_WORK ITEM_.
Report every line below that has the string "估值数亿美金" in it.

(Change listing data)

====

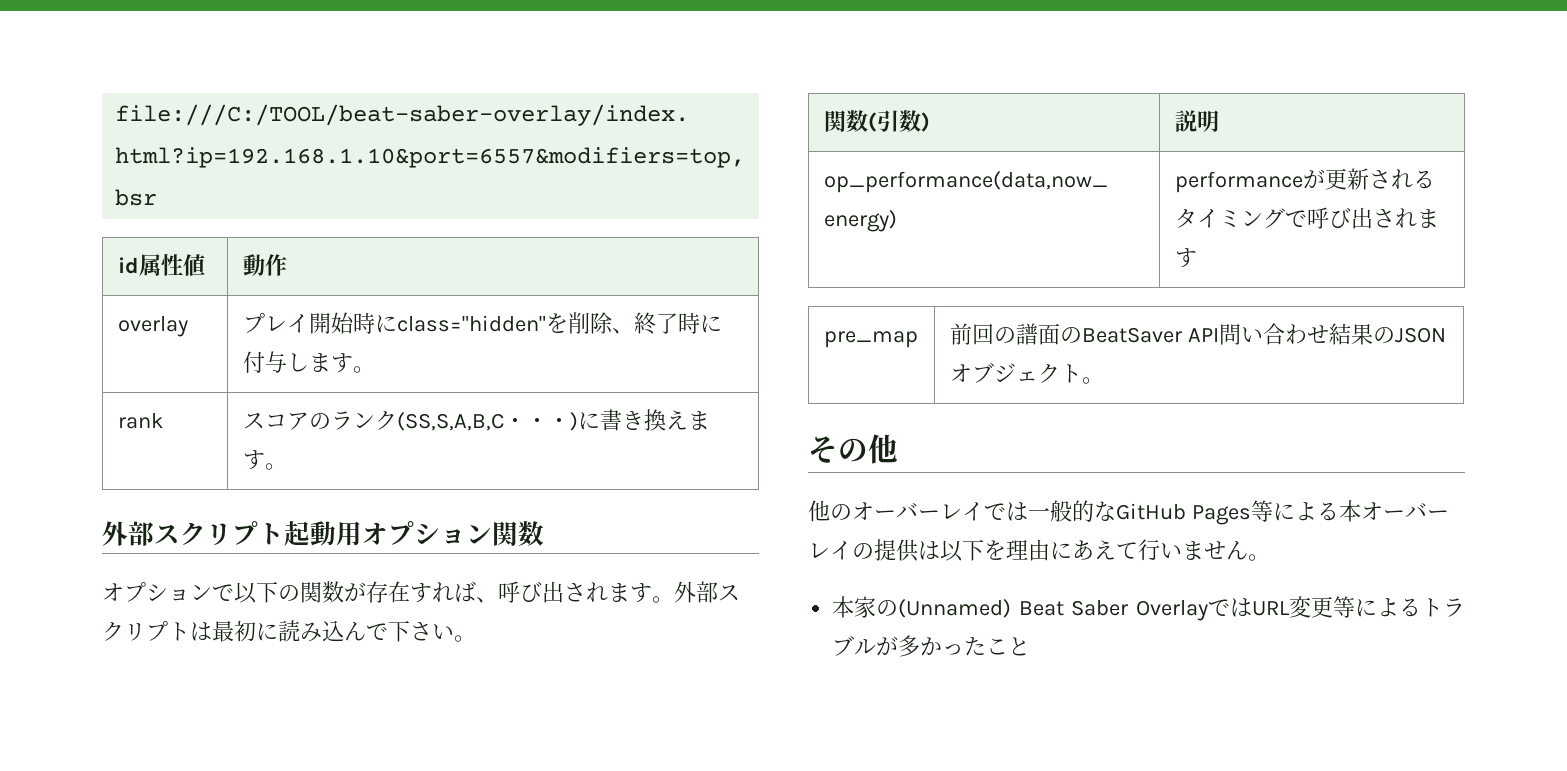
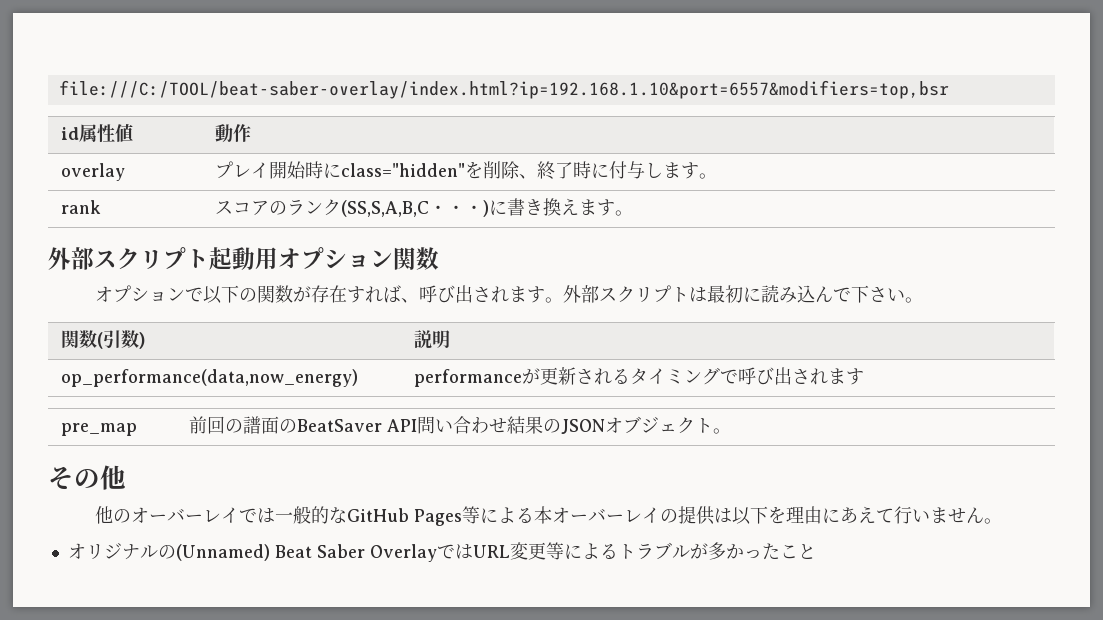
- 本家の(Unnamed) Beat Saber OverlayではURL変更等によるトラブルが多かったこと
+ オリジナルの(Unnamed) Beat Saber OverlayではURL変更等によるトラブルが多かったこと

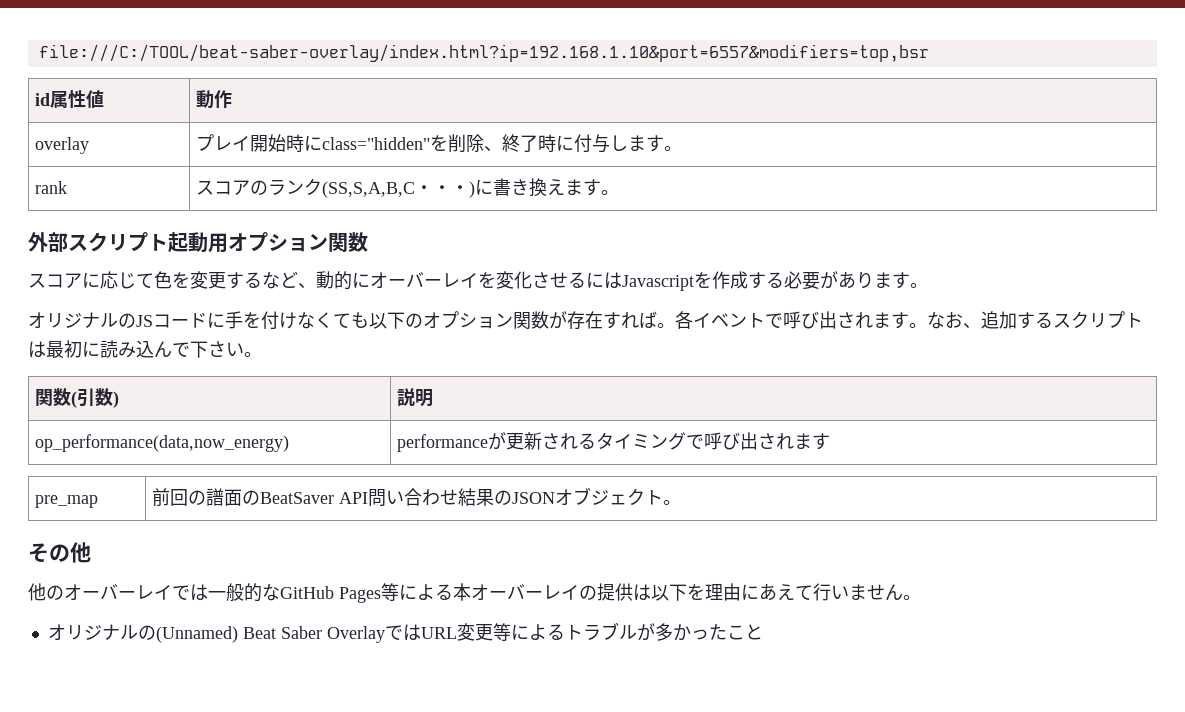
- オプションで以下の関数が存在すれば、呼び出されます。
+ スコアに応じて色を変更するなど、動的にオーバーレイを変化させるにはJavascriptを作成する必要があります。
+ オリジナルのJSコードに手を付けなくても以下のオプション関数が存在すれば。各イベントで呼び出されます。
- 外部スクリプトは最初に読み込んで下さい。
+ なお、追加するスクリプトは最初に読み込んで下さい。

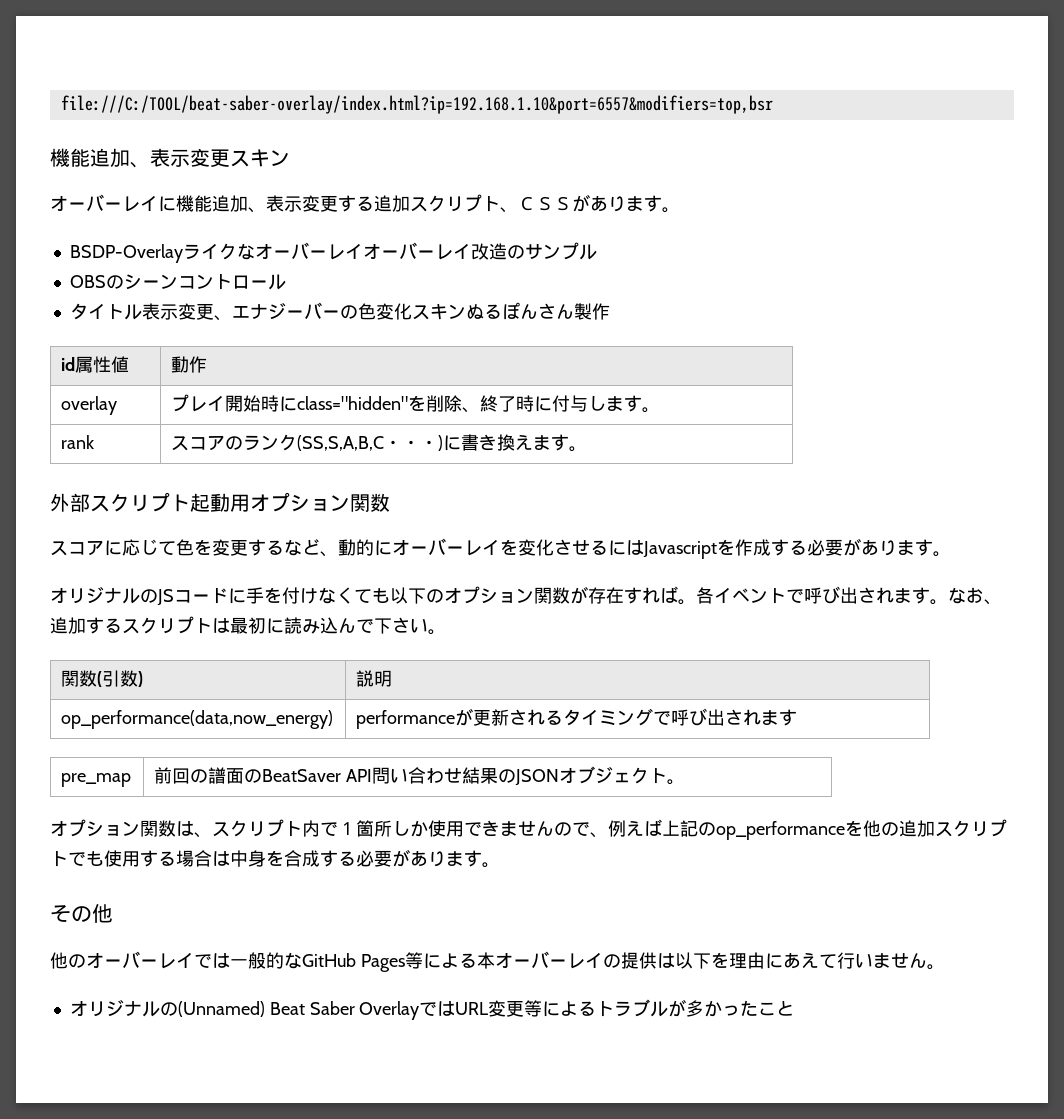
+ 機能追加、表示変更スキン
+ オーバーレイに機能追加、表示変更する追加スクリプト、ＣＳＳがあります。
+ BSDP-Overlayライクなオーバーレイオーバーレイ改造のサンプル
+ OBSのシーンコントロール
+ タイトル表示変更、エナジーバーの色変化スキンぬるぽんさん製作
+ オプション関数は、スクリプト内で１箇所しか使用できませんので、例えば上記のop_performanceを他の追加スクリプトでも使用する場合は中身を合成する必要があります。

====

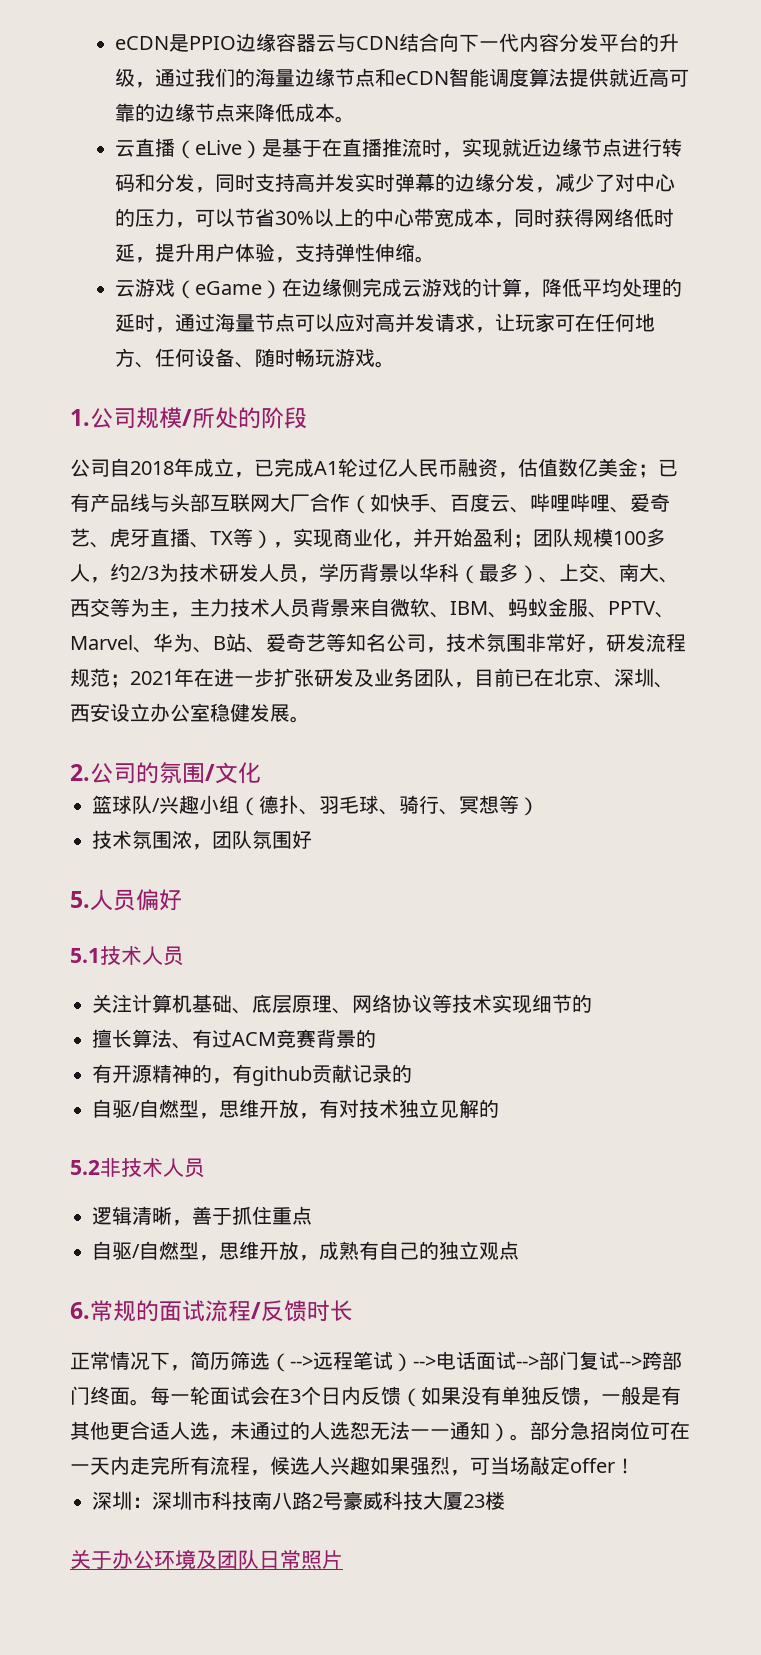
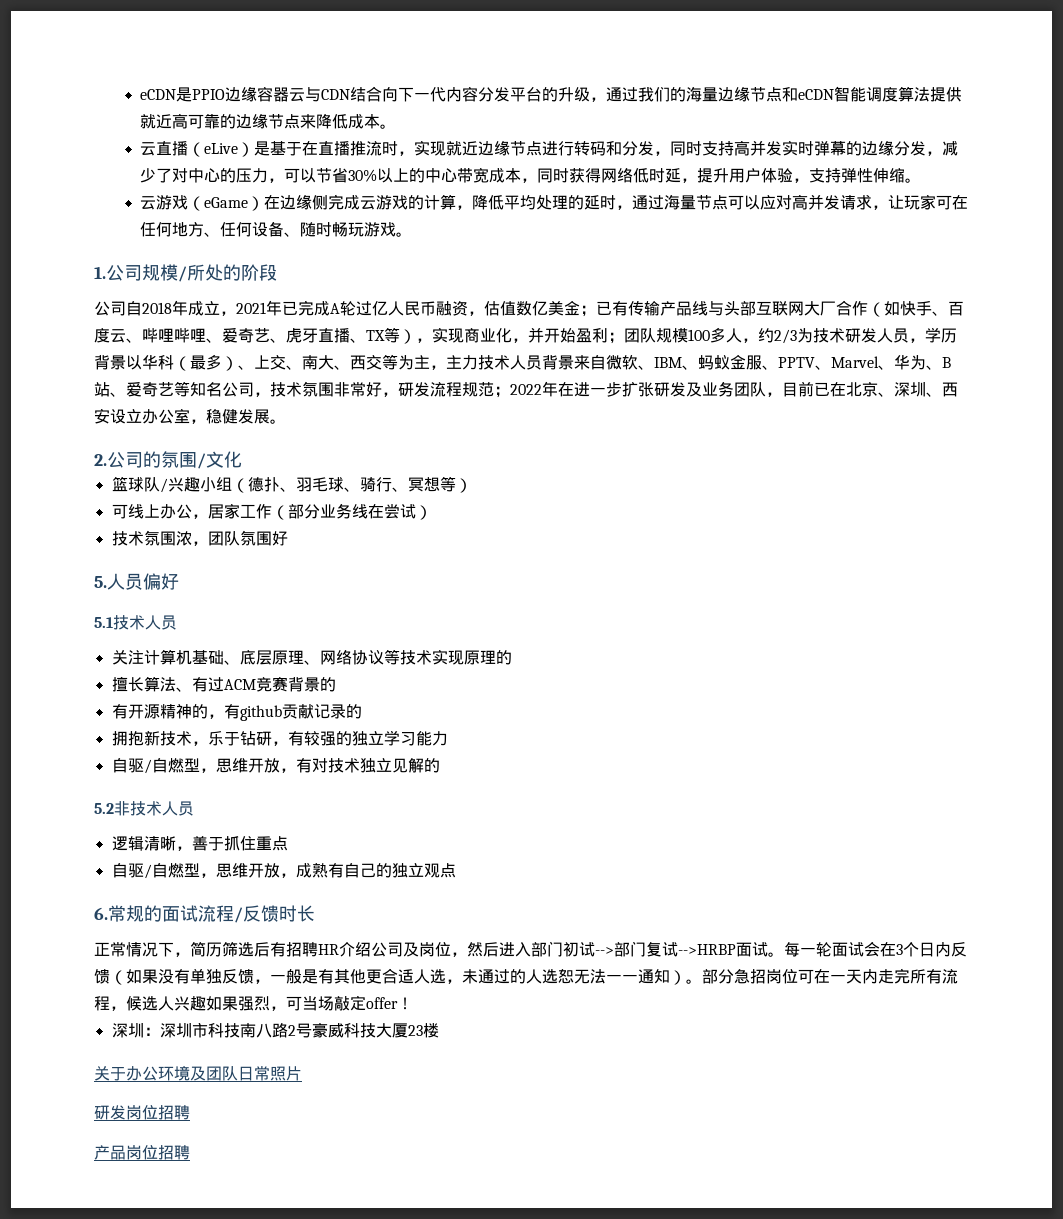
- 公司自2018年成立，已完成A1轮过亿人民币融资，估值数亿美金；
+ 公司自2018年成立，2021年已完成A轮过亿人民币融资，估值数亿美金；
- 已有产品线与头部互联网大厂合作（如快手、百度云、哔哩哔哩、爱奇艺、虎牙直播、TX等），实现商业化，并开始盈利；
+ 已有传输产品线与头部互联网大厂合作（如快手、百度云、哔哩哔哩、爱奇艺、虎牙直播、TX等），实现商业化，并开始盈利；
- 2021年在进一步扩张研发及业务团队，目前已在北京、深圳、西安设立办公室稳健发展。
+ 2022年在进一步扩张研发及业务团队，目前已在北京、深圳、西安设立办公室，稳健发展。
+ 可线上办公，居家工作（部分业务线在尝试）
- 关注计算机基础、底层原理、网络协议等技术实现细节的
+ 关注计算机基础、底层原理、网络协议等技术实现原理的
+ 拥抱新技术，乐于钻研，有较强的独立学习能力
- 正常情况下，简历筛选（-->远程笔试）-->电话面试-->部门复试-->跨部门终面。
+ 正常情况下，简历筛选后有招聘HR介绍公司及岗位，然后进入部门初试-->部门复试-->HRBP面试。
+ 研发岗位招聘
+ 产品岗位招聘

====

_ANSWER TO THE PROBLEM_.
- 公司自2018年成立，已完成A1轮过亿人民币融资，估值数亿美金；
+ 公司自2018年成立，2021年已完成A轮过亿人民币融资，估值数亿美金；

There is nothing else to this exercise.